The Nation of Bhinnata Mei Ekta ‘Bharat’ has always accepted the truth of religion being sole code of conduct of human beings. The way a wound is healed by the medicines, a burn is calmed by the cube of ice same the soul of human beings finds its calmness and purification in professing his pious religion in all possible ways a man could.

As the education shows the man his real capabilities simultaneously mirror of religion shows man a pious path to walk over and acquire the notion of nirvana, moksha or jannat. But the secularist country BHARAT soon became a hub of religious monarchy, the rights and customs became stricter but the basic foundations of religion became more fragile. The atrocities against women enhanced the inequality among two creation of god resulted in dominating society, the land of Rani Lakshmi Bai to Kalpana Chawla, from professor Kalam to Himalayan personality Atal Bihari Vajpayee the terra firma had become sarcastically a one to one religious monarchy land.
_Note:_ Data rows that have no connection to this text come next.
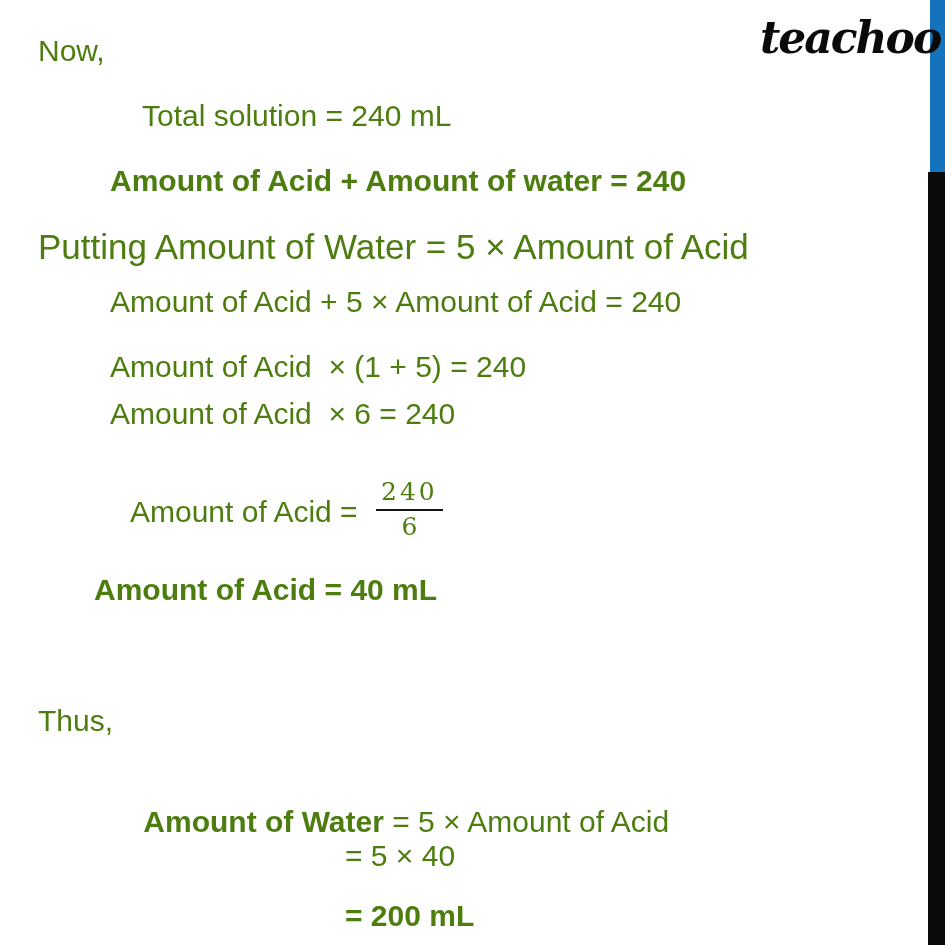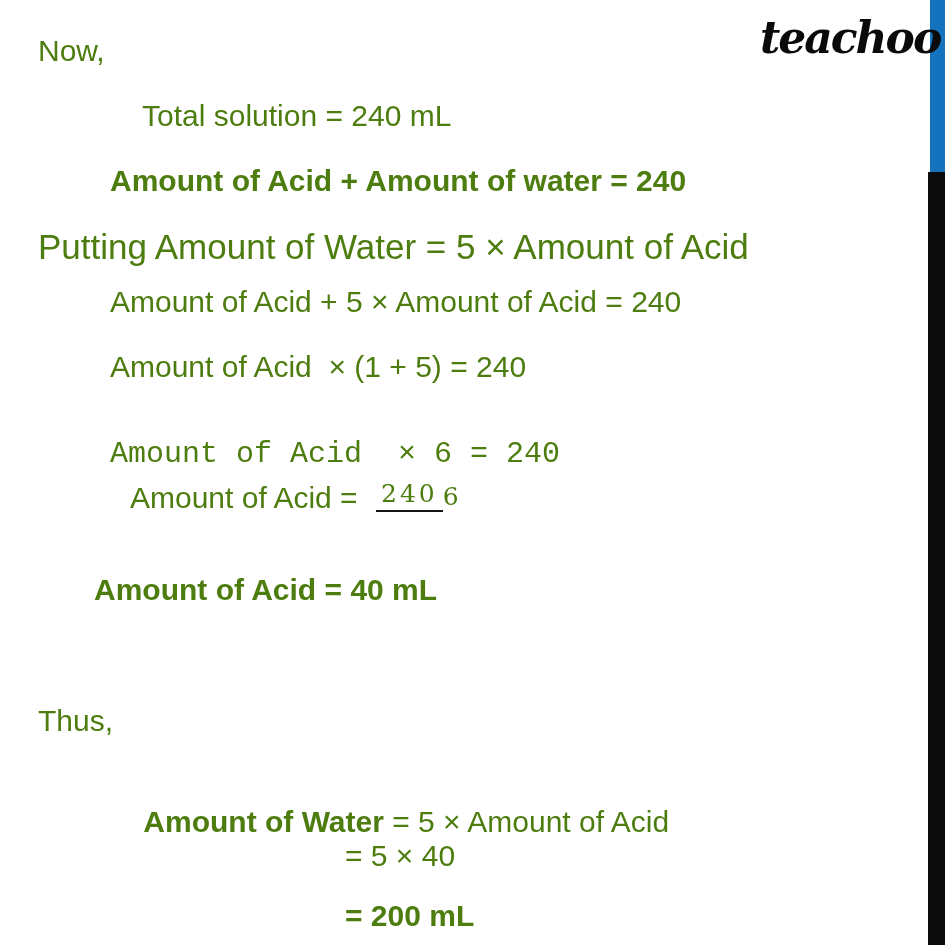--- a/index.html
+++ b/index.html
@@ -33,21 +33,21 @@
     font-size:30px;
     line-height:1.2;
     white-space:pre;
     color:#4d7c0f;
   }
   .bold   { font-weight:700;text-align:right; }
   .italic { font-size:35px; }
   .fraction-row { display:flex; align-items:center; }
   .fraction {
     display:inline-flex;
-    flex-direction:row;
+    flex-direction:column;
     align-items:center;
     font-family:"DejaVu Serif", serif;
     font-size:25px;
     line-height:1.15;
     margin-left:10px;
     transform:translateY(-2px);
   }
   .fraction .num {
     letter-spacing:3px;
     padding:0 5px 2px 5px;
@@ -70,21 +70,21 @@
   <div class="line" style="left:110px; top:98px;margin-left:32px;">Total solution = 240 mL</div>
 
   <div class="line bold" style="left:110px; top:163px;">Amount of Acid + Amount of water = 240</div>
 
   <div class="line italic" style="left:38px; top:226px;">Putting Amount of Water = 5 × Amount of Acid</div>
 
   <div class="line" style="left:110px; top:284px;">Amount of Acid + 5 × Amount of Acid = 240</div>
 
   <div class="line" style="left:110px; top:349px;">Amount of Acid  × (1 + 5) = 240</div>
 
-  <div class="line" style="left:110px; top:436px;font-family:Liberation Mono, monospace;">Amount of Acid  × 6 = 240</div>
+  <div class="line" style="left:110px; top:396px;">Amount of Acid  × 6 = 240</div>
 
   <div class="line fraction-row" style="left:110px; top:480px;margin-left:20px;">
     <span>Amount of Acid = </span>
     <span class="fraction">
       <span class="num">240</span>
       <span class="den">6</span>
     </span>
   </div>
 
   <div class="line bold" style="left:94px; top:572px;">Amount of Acid = 40 mL</div>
But in the clouds of farrago of Caste and creed the lamp light of expression, of belief and faith called- UNIFORM CIVIL CODE- ONE NATION ONE RELIGION and the religion is HUMANITY. The expression UCC is a ray of hope for women’s of country, a bed of thorns for the entire sage society, a curse for religious societies but A BLESSING FOR OUR FUTURE GENERATIONS.
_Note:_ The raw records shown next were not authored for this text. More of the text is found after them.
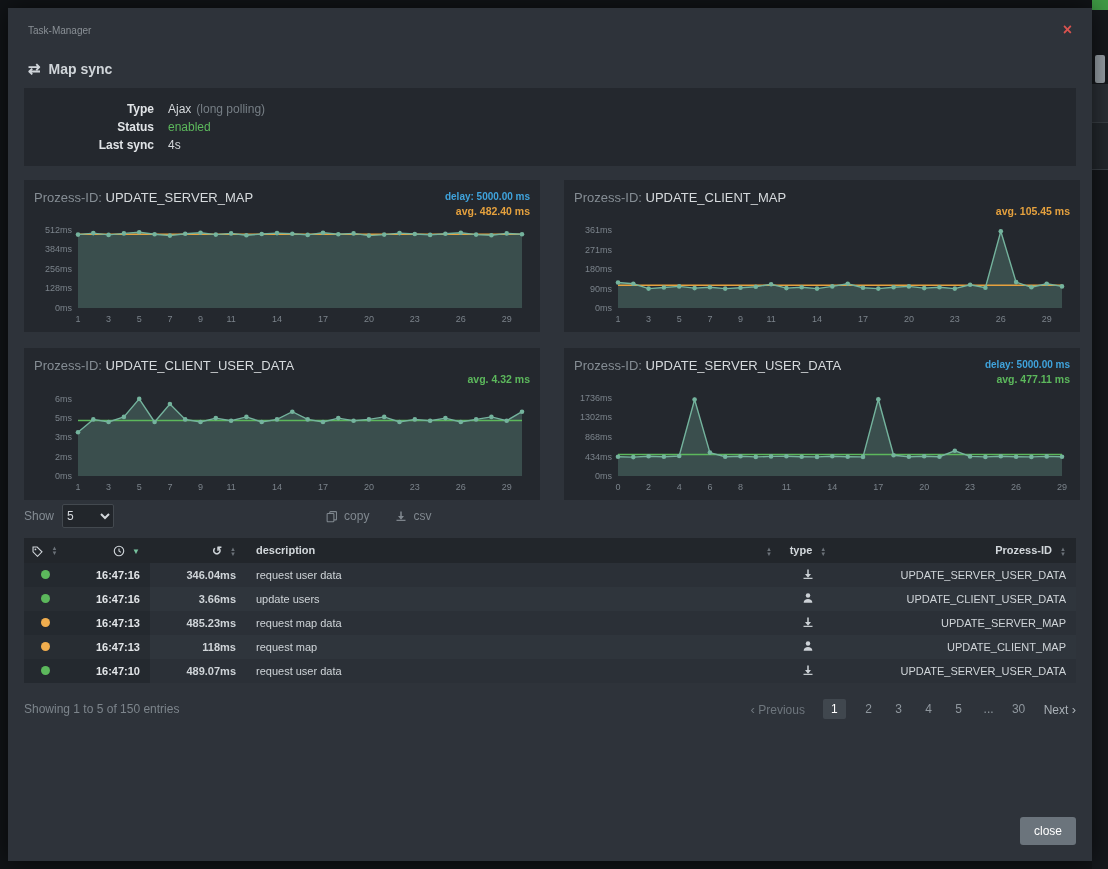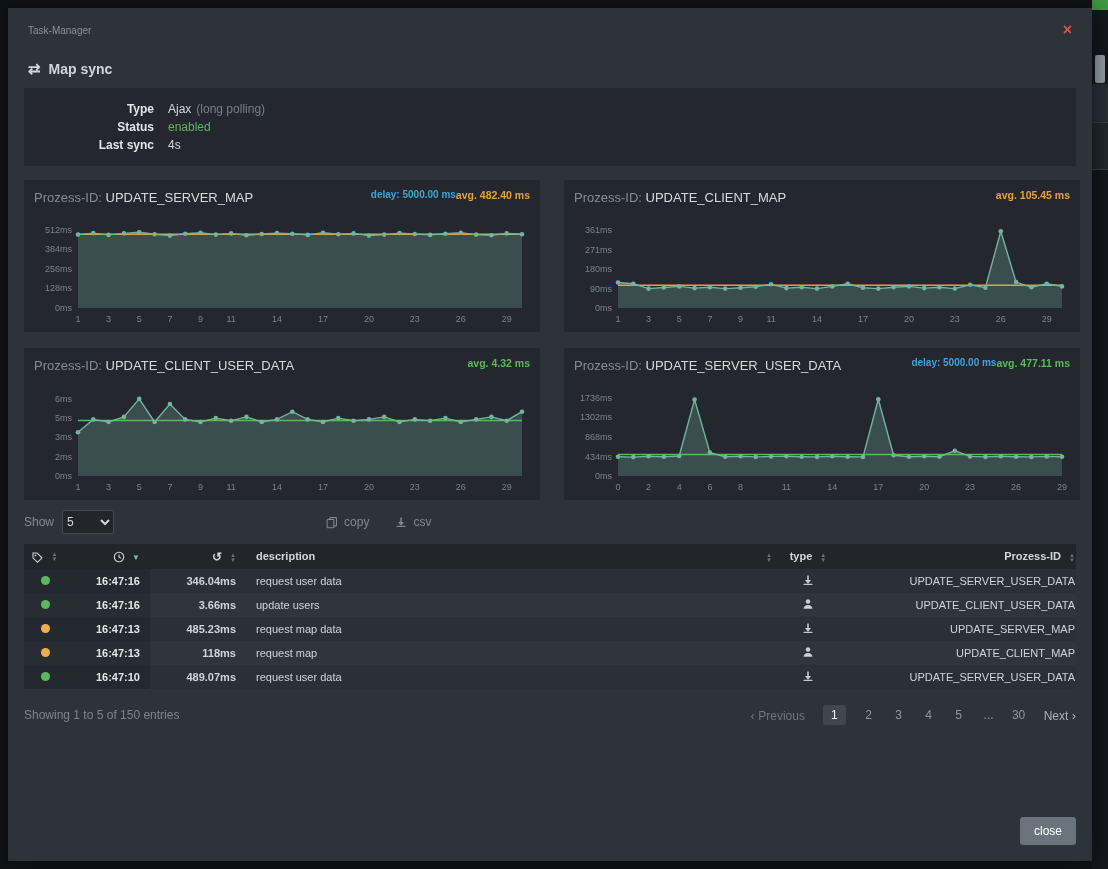--- a/index.html
+++ b/index.html
@@ -23,26 +23,26 @@
   .section-heading{display:flex;align-items:center;gap:8px;color:#d0d5d9;font-size:14px;font-weight:bold;margin:16px 4px 10px 4px}
   .section-heading .sicon{font-size:15px;color:#cfd4d9;display:inline-flex;align-items:center}
 
   .info-panel{background:#24282e;padding:12px 0;margin-bottom:14px}
   .info-row{display:flex;line-height:18px}
   .info-label{width:130px;text-align:right;font-weight:bold;color:#e1e4e7}
   .info-value{margin-left:14px;color:#d4d8db}
   .info-extra{color:#767e85;margin-left:5px}
   .value-green{color:#5cb85c}
 
-  .charts-grid{display:grid;grid-template-columns:1fr 1fr;gap:16px 24px;margin-bottom:6px}
+  .charts-grid{display:grid;grid-template-columns:1fr 1fr;gap:16px 24px;margin-bottom:0}
   .chart-card{background:#24282e;padding:8px 10px 6px 10px;height:152px}
   .chart-head{display:flex;justify-content:space-between;align-items:flex-start;height:32px}
   .chart-title{font-size:13px;color:#d6dadd;padding-top:2px}
   .chart-title .muted{color:#858d94}
-  .chart-stats{text-align:right;display:flex;flex-direction:row;justify-content:flex-end;min-height:30px}
+  .chart-stats{text-align:right;display:flex;flex-direction:column;justify-content:flex-end;min-height:30px}
   .delay-label{color:#3fa3dc;font-size:10px;font-weight:bold;line-height:14px}
   .delay-label:empty{display:none}
   .avg-label{font-size:10.5px;font-weight:bold;line-height:14px}
   .chart-svg{display:block}
   .chart-svg .tick{fill:#7b838b;font-size:9px;font-family:"Liberation Sans",sans-serif}
 
   
   .table-controls{display:flex;align-items:center;margin:4px 0 10px 0;color:#848c93}
   .show-group{display:flex;align-items:center;gap:8px}
   .show-select{width:52px;height:24px;background:#22262b;color:#d4d8dc;border:1px solid #43494f;border-radius:2px;font-size:12px}
@@ -55,21 +55,21 @@
   .proc-table{width:100%;border-collapse:collapse;font-size:11px;table-layout:fixed}
   .proc-table th{background:#22262b;height:25px;color:#d2d7db;font-weight:bold;vertical-align:middle;cursor:pointer}
   .proc-table td{height:24px;vertical-align:middle;color:#cfd4d8}
   .proc-row:nth-child(odd){background:#2b3037}
   .proc-row:nth-child(even){background:#2f353c}
   .col-tag{width:42px;text-align:center}
   .col-time{width:84px;text-align:right;padding-right:10px}
   .col-dur{width:96px;text-align:right;padding-right:10px}
   .col-desc{text-align:left;padding-left:10px}
   .col-type{width:64px;text-align:center}
-  .col-pid{width:236px;text-align:right;padding-right:1px}
+  .col-pid{width:236px;text-align:right;padding-right:10px}
   td.col-tag,td.col-time{background:rgba(0,0,0,.14)}
   td.col-time{color:#e2e5e8;font-weight:bold}
   td.col-dur{font-weight:bold}
   .dur-green{color:#5cb85c}
   .dur-orange{color:#f0ad4e}
   .dot{display:inline-block;width:9px;height:9px;border-radius:50%}
   .dot-green{background:#5cb85c}
   .dot-orange{background:#f0ad4e}
   .sort{display:inline-flex;flex-direction:column;font-size:6px;line-height:5px;color:#6b7279;margin-left:5px;vertical-align:middle;font-style:normal}
   .sort i{font-style:normal}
History and origin of uniform civil code
Personal laws were first framed during the British Raj, mainly for Hindu and Muslim citizens. The British feared opposition from community leaders and refrained from further interfering within this domestic sphere.

The demand for a Uniform Civil Code was first put forward by women activist in the beginning of the 20th century, with the objective of women’s rights, equality and secularism.

Till Independence in 1947, a few law reforms were passed to improve the condition of women, especially Hindu widows. In 1956, the Indian Parliament passed Hindu code bill amidst significant opposition. Though a demand for a Uniform Civil Code was made by Prime Minister Jawaharlal Nehru, his supporters and women activists, they had to finally accept the compromise of it being added to the Directive Principles because of heavy opposition.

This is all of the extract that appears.